Imaginei, também, que uma das únicas atrações fosse a roda gigante, contudo, podia vislumbrar o mini parque completo e diversas lojas. Lara pensava o mesmo que eu e trocamos um olhar entusiasmado. A visita à Belmont Park em San Diego estava adiada para este final de semana e estávamos ávidas por brinquedos. Dei leves tapinhas na bolsa transversal pendurada em meu ombro, contendo meu caderno e tablet, expressando o prévio pedido de desculpas ao lento — ou inexistente — progresso no trabalho.

A areia branca se estendia a nossa frente, muito mais extensa do que eu estava acostumada. O mar se retraía com aparente timidez. Apertei os olhos para as ondas pacíficas demais para o meu gosto, quebravam-se um pouco mais no fundo, inalcançável para nadadores inexperientes — a maioria das pessoas — e lambia a areia com tamanha delicadeza. Eu apreciava o bom mar violento, havia algo prazeroso na agitação traiçoeira da água salgada que prometia chacoalhar seus os ossos entre os músculos e inesperadamente te afogar.

Por mais que não estivesse chovendo ou nublado — aparentava um dia caloroso, com céu limpo e um claridade que só podia vir do sol — a temperatura não devia passar de vinte graus, a brisa gelada do mar afagava meu rosto e me surpreendi com a quantidade corajosa de pessoas em trajes de banho sentadas na areia ou dentro da água. Encolhi-me em meu casaco imaginando o frio que sentiam, embora apreciasse verdadeiramente o aroma tangente de sal, areia e umidade.

O píer estava mais abarrotado, se houvesse um pouco mais de pessoas não conseguiríamos dar um passo sem esbarrar em alguém — e há quem diga que janeiro é baixa temporada na Califórnia. Um verdadeiro caos, lojas enfileiradas nos cantos e barraquinhas de todos os tipos espalhadas a cada metro.
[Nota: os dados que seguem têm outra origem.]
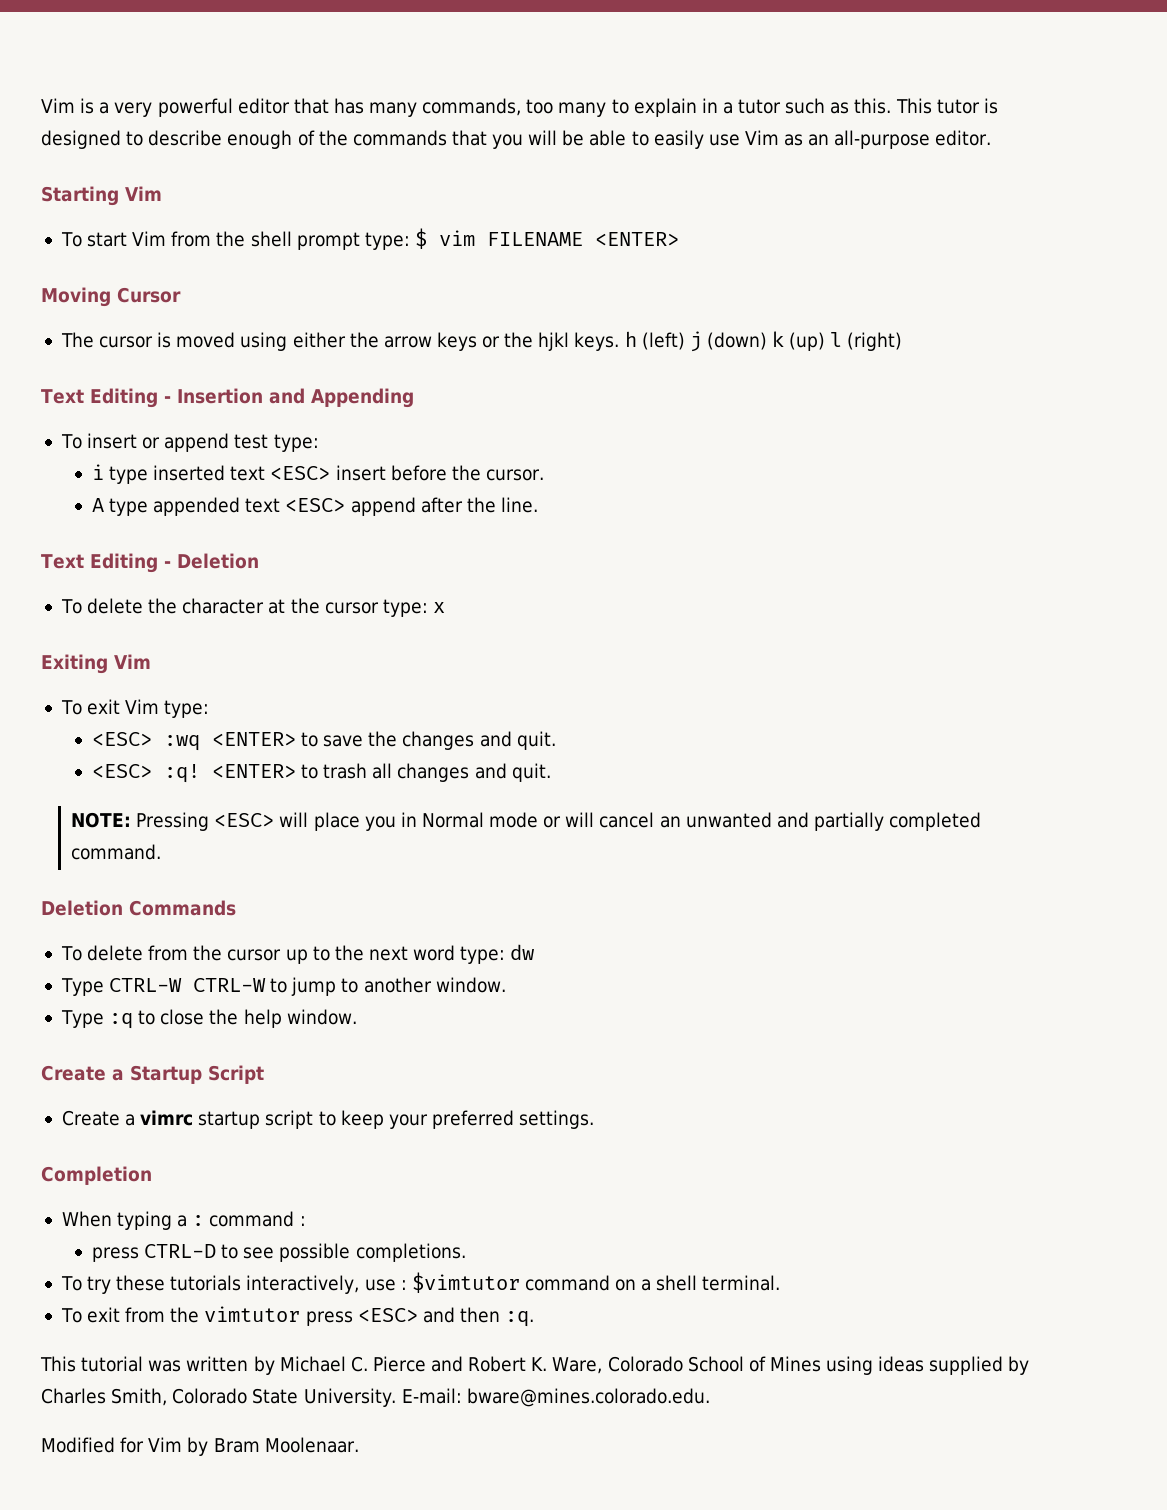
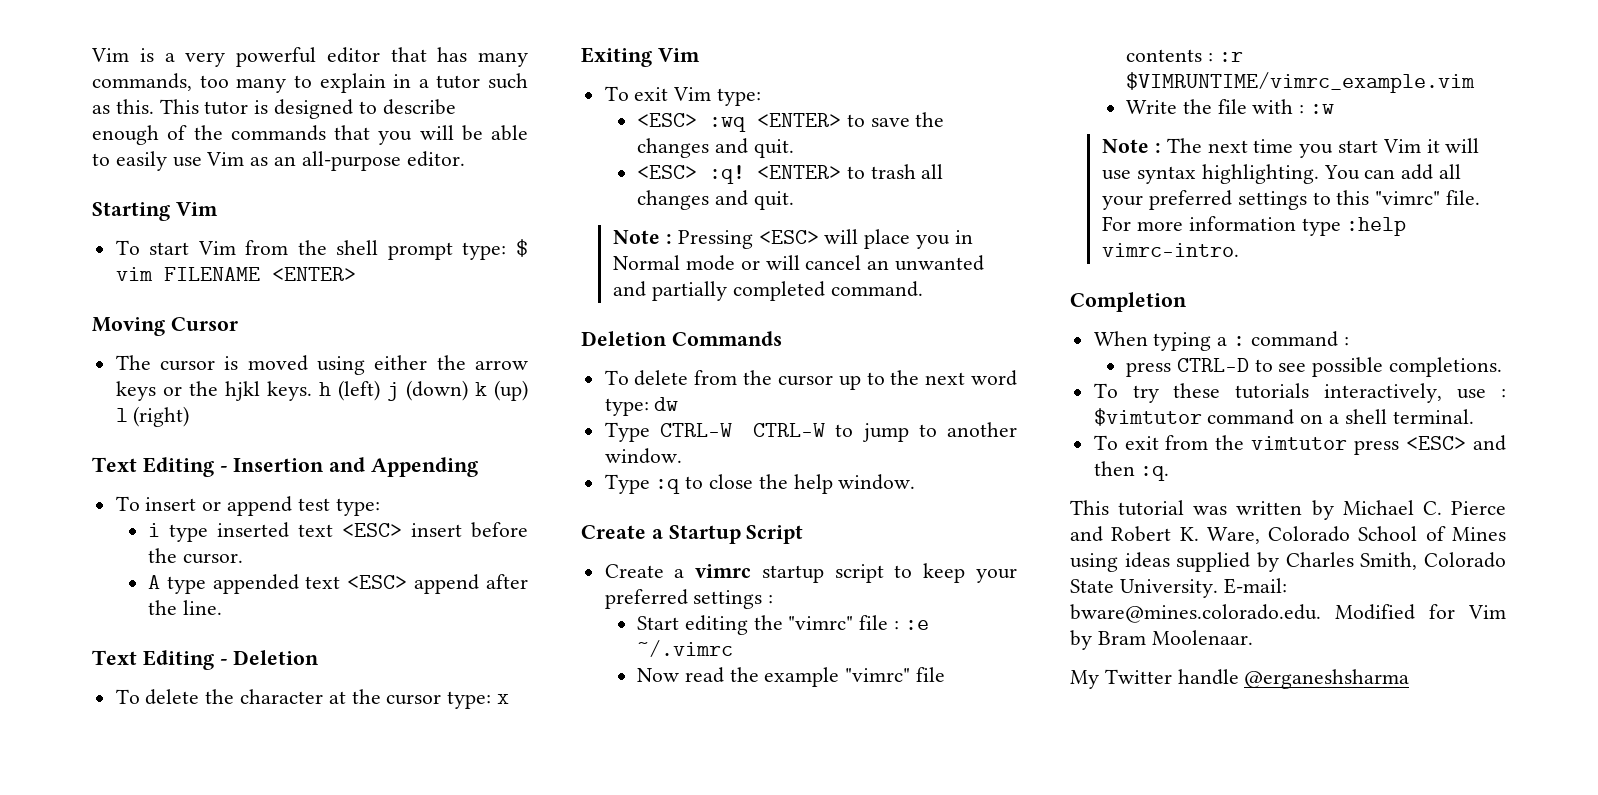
[71,812,132,828] NOTE: -> [613,230,673,244] Note :
[519,1110,595,1129] settings. -> [693,590,774,609] [636,615,929,635] [636,640,733,657] [636,667,945,687] [1125,49,1243,62] [1125,72,1475,93] [1125,99,1334,114] [1102,138,1480,158] [1102,164,1462,184] [1102,190,1481,210] [1102,216,1407,236] [1102,243,1240,257] settings : // Start editing the "vimrc" file : :e ~/.vimrc // Now read the example "vimrc" file contents : :r $VIMRUNTIME/vimrc_example.vim // Write the file with : :w // Note : The next time you start Vim it will use syntax highlighting. You can add all your preferred settings to this "vimrc" file. For more information type :help vimrc-intro.
(710, 1397) // -> (1321, 613) none
(359, 1445) none -> [1070,669,1410,689] // My Twitter handle @erganeshsharma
Eu não me surpreenderia se as tábuas cedessem sob todo aquele peso — isso sem contar o parque.

Paramos para uma foto em família embaixo da placa branca lendária "Fim da rota 66" e seguimos junto a turba para a frente. O Pacific Park, apesar do nome, não trazia nenhuma sensação de paz, mal dava para distinguir onde começava um brinquedo e terminava o outro. Mas se eu quisesse paz meditaria. A maioria dos brinquedos se destinava às crianças, contudo, Lara e eu faríamos bom proveito da barca, montanha russa pequena — que se estendia amarela por cima das pessoas e os outros brinquedos em quase todo o parque —, uma espécie de roleta humana, — com bancos para duas pessoas, o brinquedo girava como uma bola enquanto os próprios bancos rodavam em seu eixo —, o elevador versão miniatura e a roda gigante.

— Bem, é um alívio termos tomado café da manhã há duas horas atrás. — Meu pai comentou, analisando crítico o emaranhado de ferragens.

— Você também acha impressionante isso ainda estar em pé? — mamãe bateu o pé na madeira embaixo de nós — Não é à toa que não sou arquiteta ou engenheira.